### What needs to be done
Print only the lines below, from the very first to the one containing "Land rover bracket", exactly as they stand. Do not print pictures.

[Opening Data to examine section]

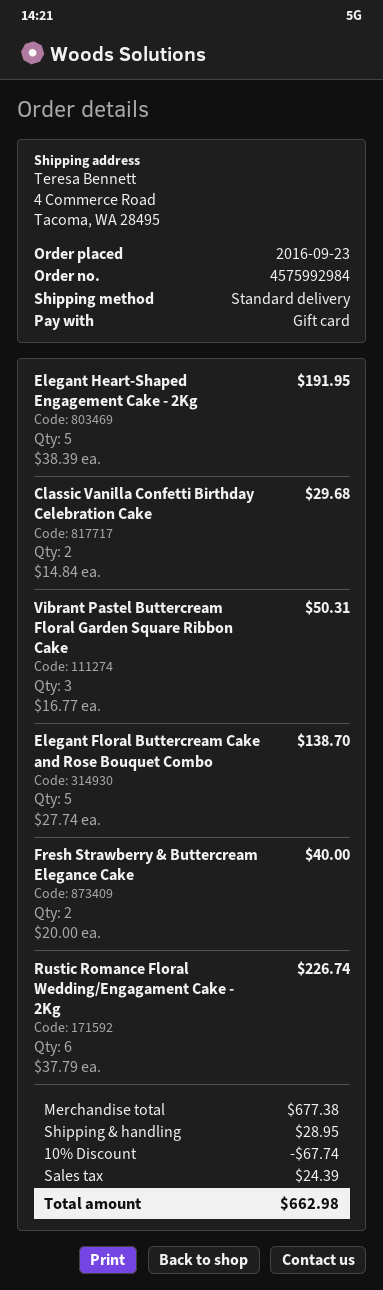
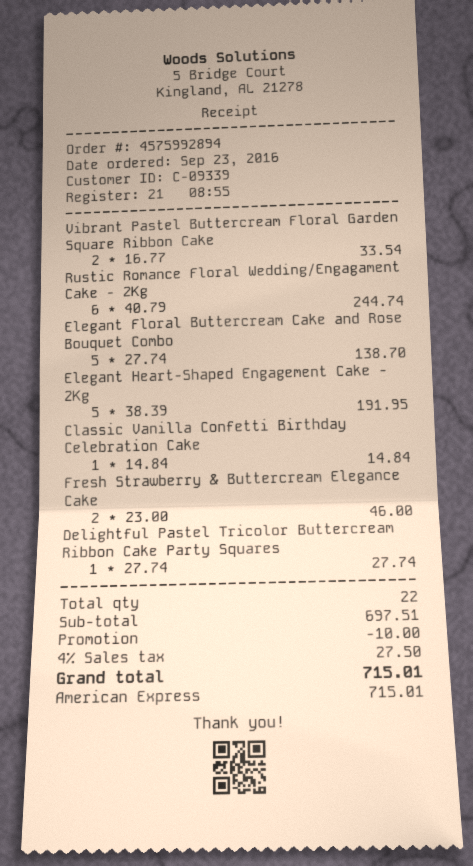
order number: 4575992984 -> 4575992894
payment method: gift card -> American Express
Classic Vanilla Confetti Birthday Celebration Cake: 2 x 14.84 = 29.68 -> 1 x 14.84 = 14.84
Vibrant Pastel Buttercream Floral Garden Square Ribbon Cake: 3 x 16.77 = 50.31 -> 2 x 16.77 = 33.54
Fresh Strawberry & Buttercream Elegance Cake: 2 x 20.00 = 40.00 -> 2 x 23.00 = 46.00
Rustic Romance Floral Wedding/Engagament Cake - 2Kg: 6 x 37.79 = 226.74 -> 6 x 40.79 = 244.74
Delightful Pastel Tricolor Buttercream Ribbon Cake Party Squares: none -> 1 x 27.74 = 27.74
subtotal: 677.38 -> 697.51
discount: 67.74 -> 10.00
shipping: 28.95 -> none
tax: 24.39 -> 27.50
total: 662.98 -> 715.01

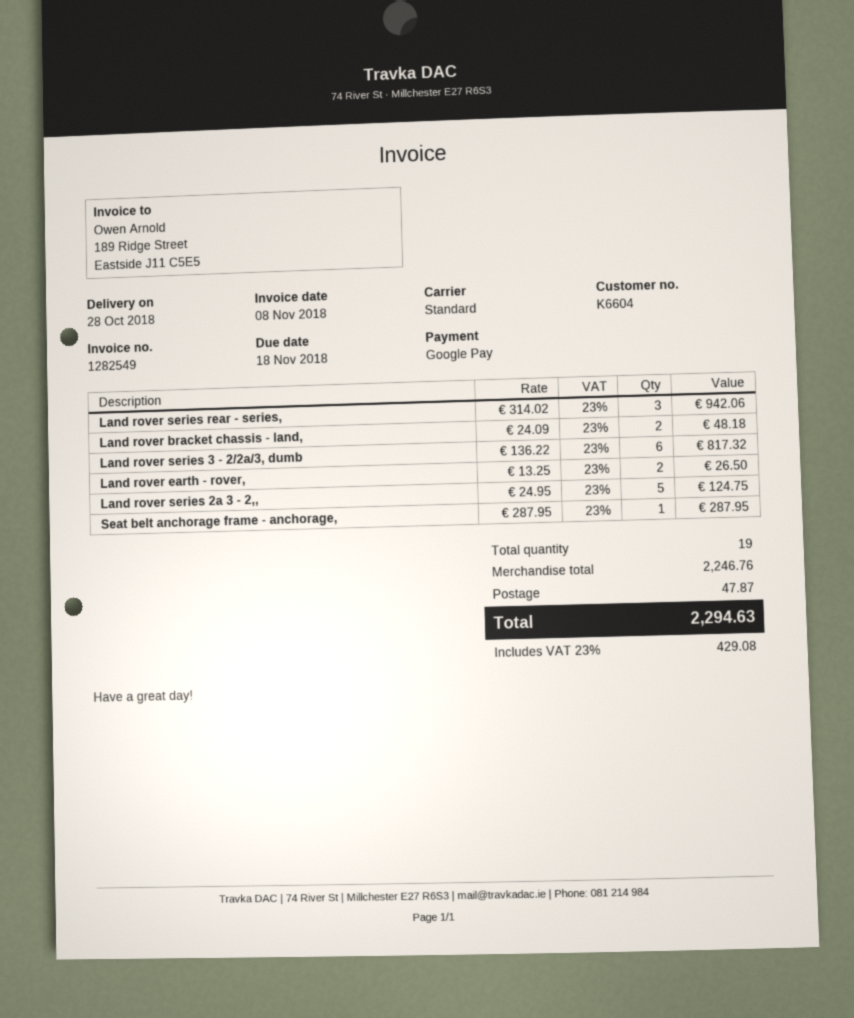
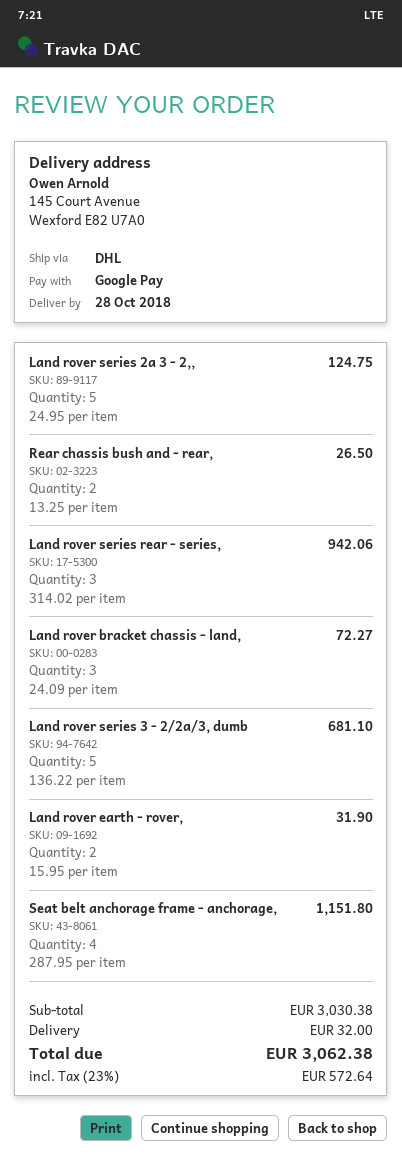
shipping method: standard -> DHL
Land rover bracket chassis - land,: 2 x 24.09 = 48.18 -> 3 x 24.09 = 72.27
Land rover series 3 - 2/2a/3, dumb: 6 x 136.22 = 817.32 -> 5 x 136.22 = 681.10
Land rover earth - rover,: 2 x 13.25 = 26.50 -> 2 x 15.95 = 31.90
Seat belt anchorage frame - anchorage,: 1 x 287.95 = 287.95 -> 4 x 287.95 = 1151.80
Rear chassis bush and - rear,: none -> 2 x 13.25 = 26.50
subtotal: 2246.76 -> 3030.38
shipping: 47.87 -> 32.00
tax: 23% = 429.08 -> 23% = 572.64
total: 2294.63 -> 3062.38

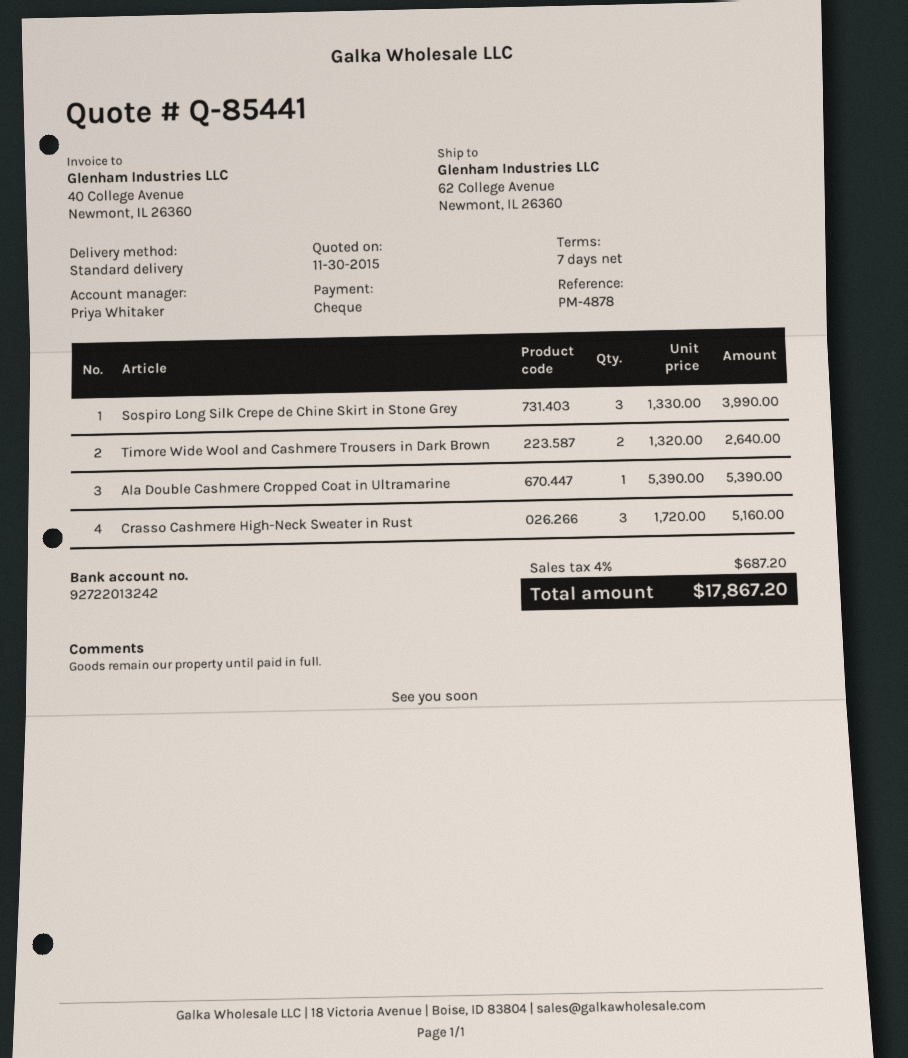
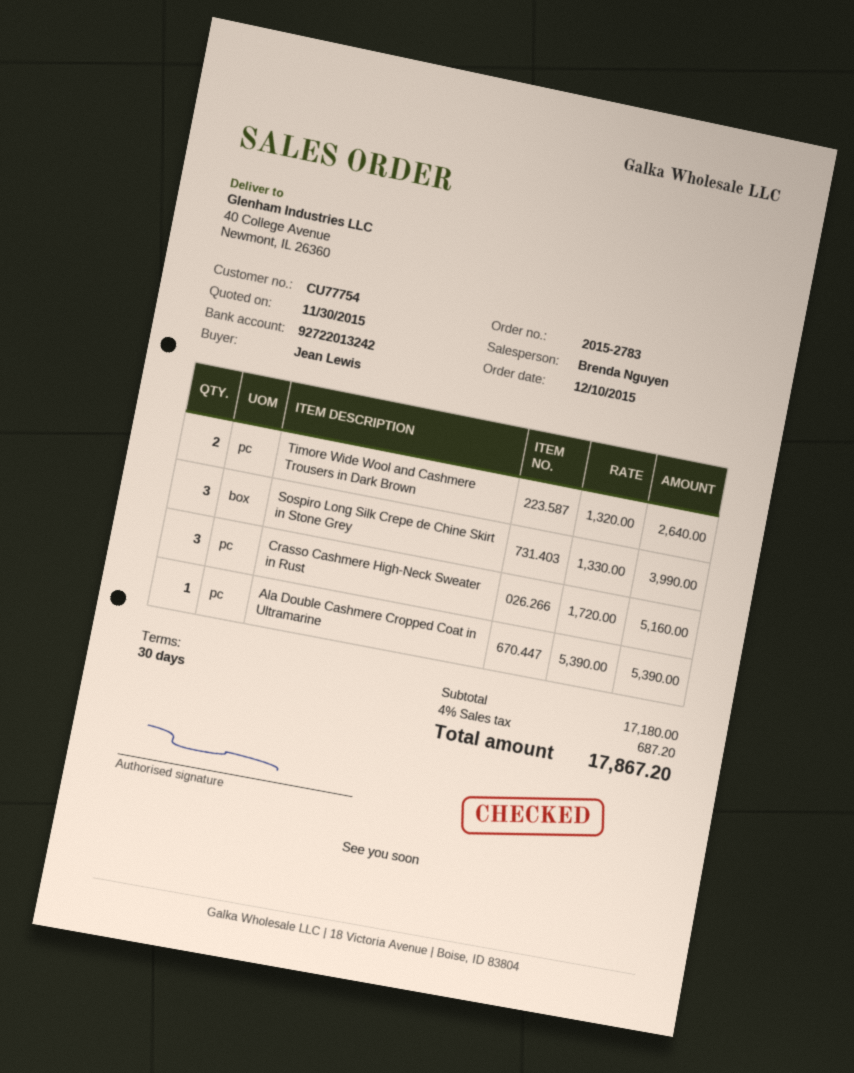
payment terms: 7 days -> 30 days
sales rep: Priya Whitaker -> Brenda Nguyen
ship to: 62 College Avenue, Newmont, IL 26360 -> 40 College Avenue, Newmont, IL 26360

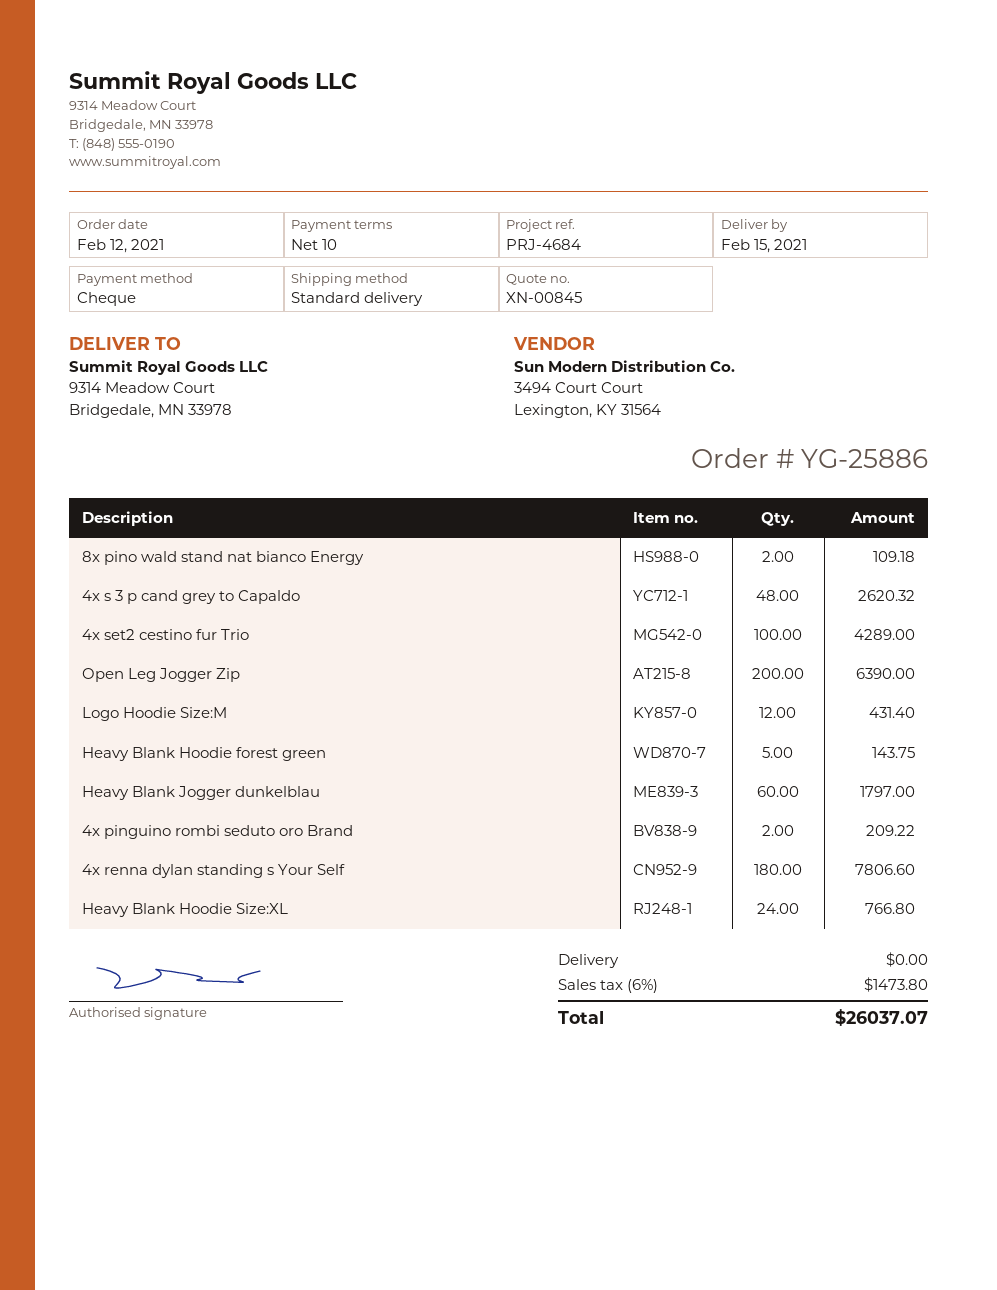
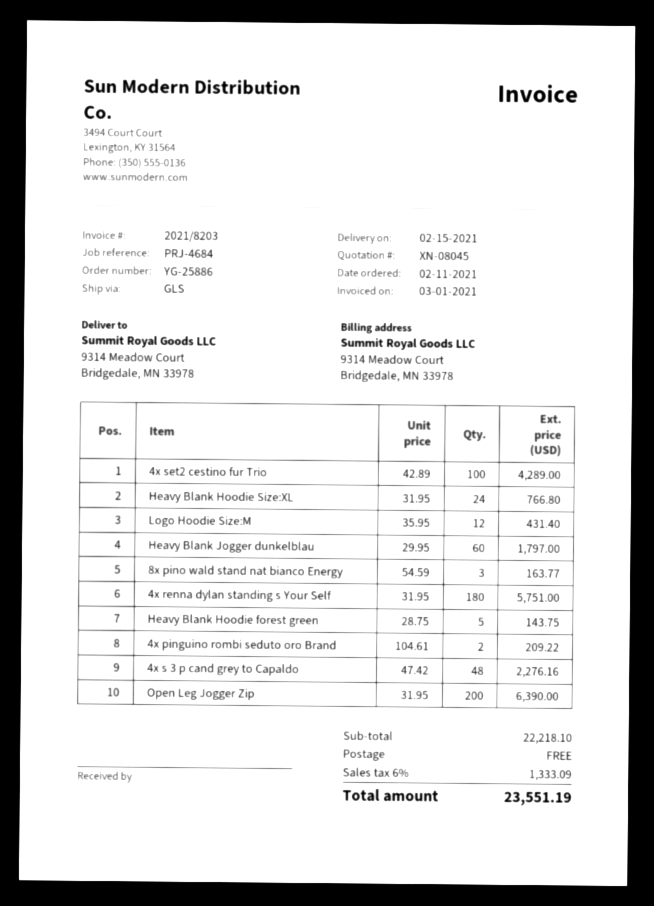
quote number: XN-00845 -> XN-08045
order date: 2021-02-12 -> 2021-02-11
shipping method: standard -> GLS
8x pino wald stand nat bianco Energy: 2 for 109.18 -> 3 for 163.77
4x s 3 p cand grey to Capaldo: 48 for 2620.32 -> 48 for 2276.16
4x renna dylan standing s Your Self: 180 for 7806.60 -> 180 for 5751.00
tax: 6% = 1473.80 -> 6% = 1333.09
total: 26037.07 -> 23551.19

[Closing Data to examine section]

### Reply to the task
order number: 4575992984 -> 4575992894
payment method: gift card -> American Express
Classic Vanilla Confetti Birthday Celebration Cake: 2 x 14.84 = 29.68 -> 1 x 14.84 = 14.84
Vibrant Pastel Buttercream Floral Garden Square Ribbon Cake: 3 x 16.77 = 50.31 -> 2 x 16.77 = 33.54
Fresh Strawberry & Buttercream Elegance Cake: 2 x 20.00 = 40.00 -> 2 x 23.00 = 46.00
Rustic Romance Floral Wedding/Engagament Cake - 2Kg: 6 x 37.79 = 226.74 -> 6 x 40.79 = 244.74
Delightful Pastel Tricolor Buttercream Ribbon Cake Party Squares: none -> 1 x 27.74 = 27.74
subtotal: 677.38 -> 697.51
discount: 67.74 -> 10.00
shipping: 28.95 -> none
tax: 24.39 -> 27.50
total: 662.98 -> 715.01

shipping method: standard -> DHL
Land rover bracket chassis - land,: 2 x 24.09 = 48.18 -> 3 x 24.09 = 72.27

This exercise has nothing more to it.